The authors continue, “This two-pronged approach led to robust T cell-driven and type I interferon-mediated tumor regression and long-term survival in preclinical PDAC models that were dependent on both tumor and host STING activation. STING and TLR4-mediated type I interferon signaling was also associated with enhanced natural killer and CD8+ T cell immunity in human PDAC samples.”

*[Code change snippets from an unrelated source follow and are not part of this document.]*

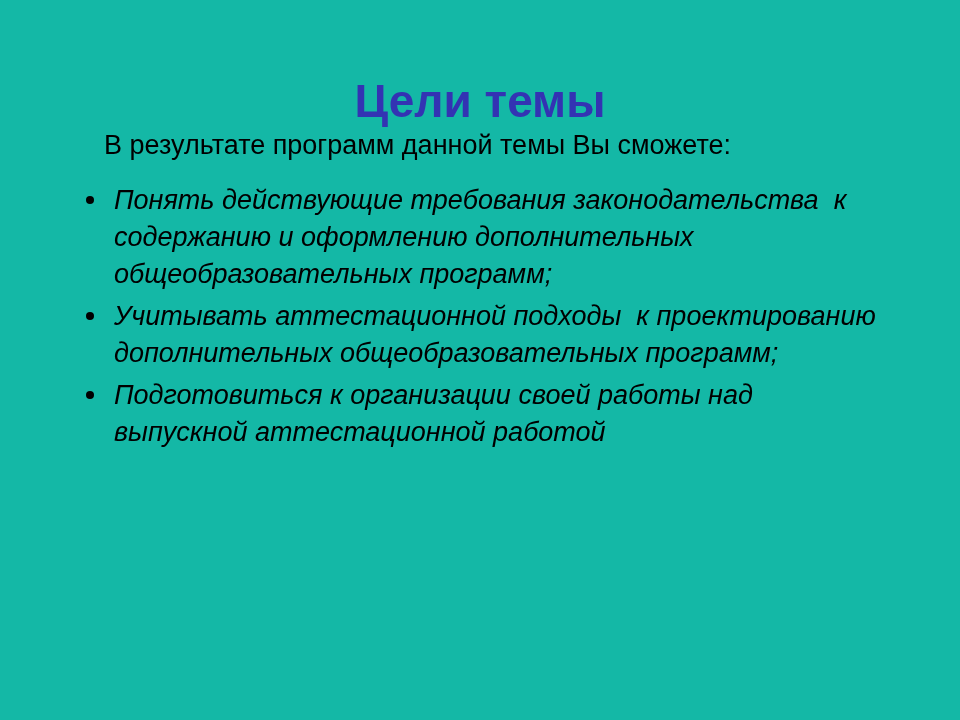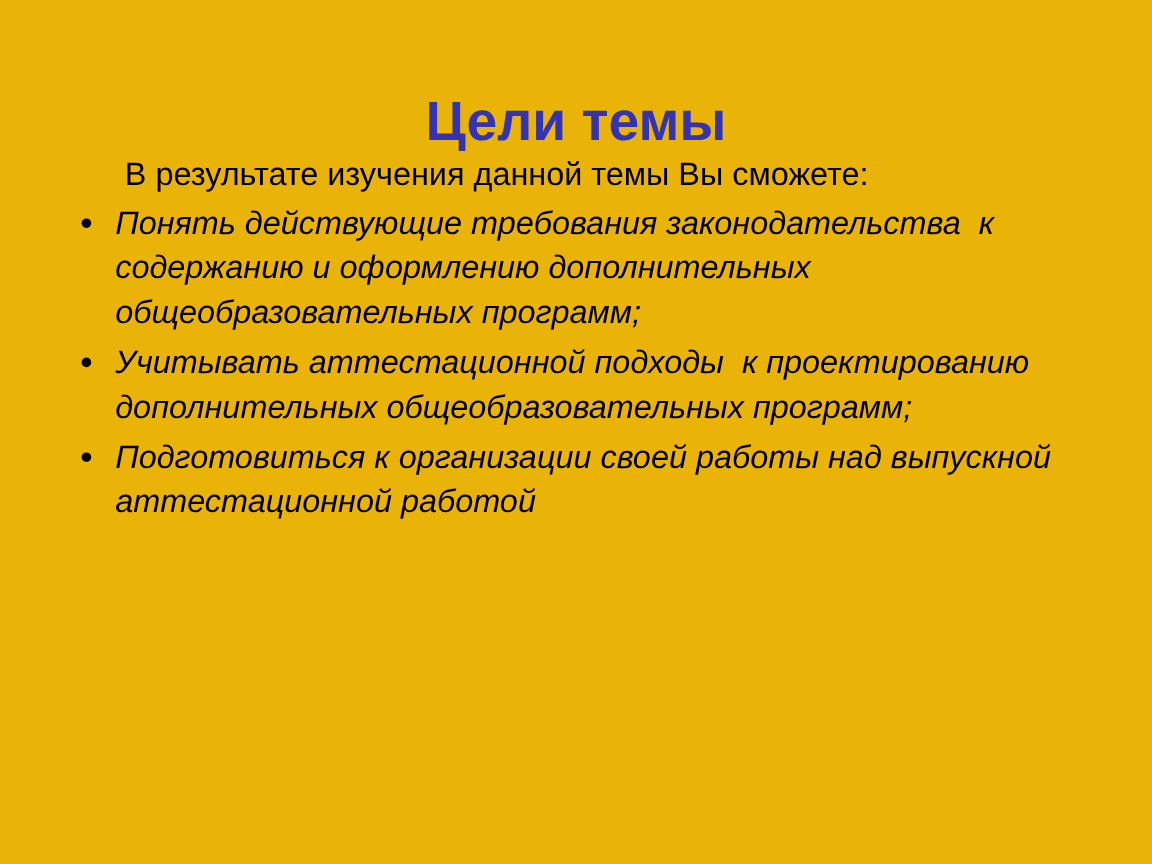"Цели темы" .slide { background: #eab308 -> #14b8a6 }
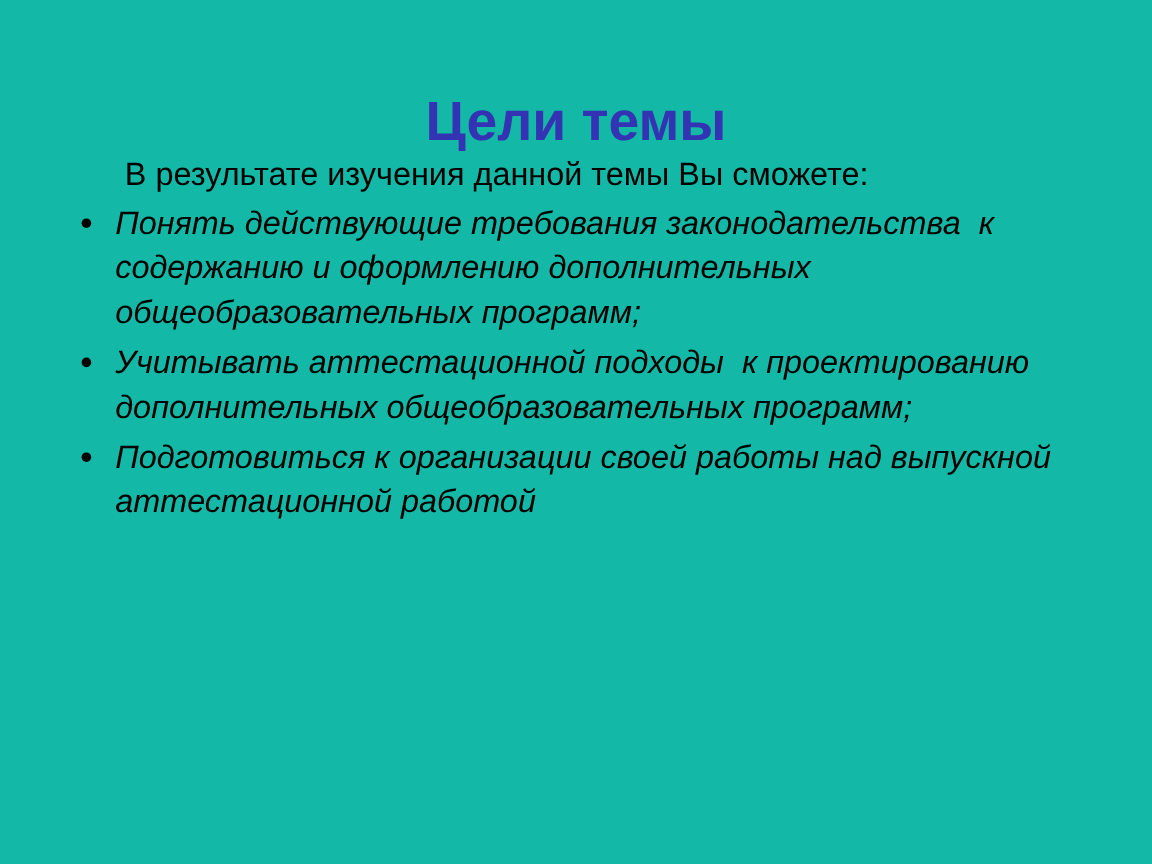"В результате изучения данной темы" p.lead-line { text: изучения -> программ }
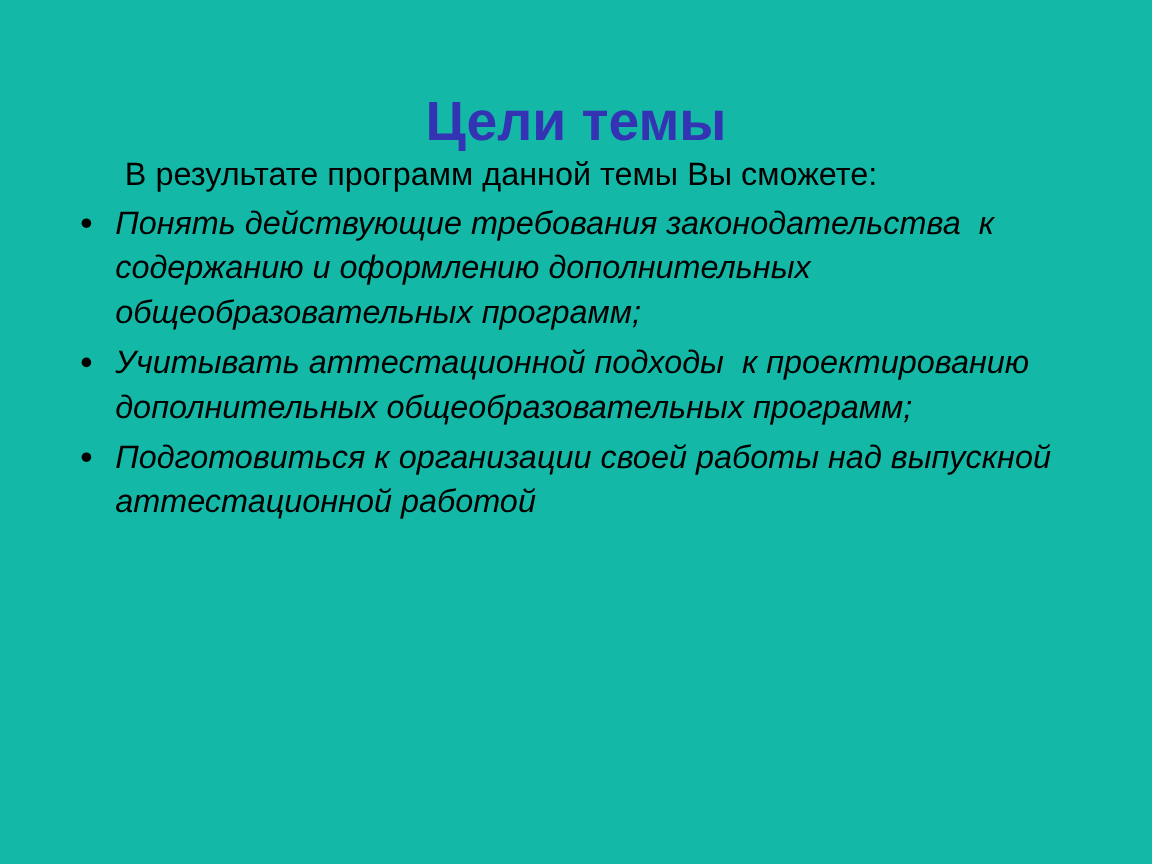"Понять действующие требования" .bullet-list { margin: 0 -> 18px }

The authors acknowledged the limitations of the study and commented that further research is needed. Tumors recurred even after treatment was stopped. “Further investigation of tumor-intrinsic (e.g., genetic) and extrinsic (e.g., immune) resistance mechanisms that lead to recurrence after combined T/P and immune NP treatment will be important in discovering additional interventions to prolong treatment efficacy,” the team said. Nevertheless, Lucetti said the results are a very promising step toward a cure.
Prabhani noted that the modular design allows for tailored treatments for patients. “It's kind of plug-and-play,” he said. “You can customize the agonist ratios, the drug combinations, the target molecules, while still essentially keeping the same platform. This not only enables translational treatments, but also allows them to be tailored for each patient, because many of these cancer treatments need to be personalized.”
The scientists suggest that this treatment strategy could also be applied to other types of cancer. Potential treatments for cancers such as PDAC that could result from this research include mutations in colorectal, lung, liver and cholangiocarcinoma (cancer of the bile duct). “Extending beyond pancreatic cancer will require combination therapies that target the tumor and the immune system,” Lucetti added. “This is a strategy that makes that possible.”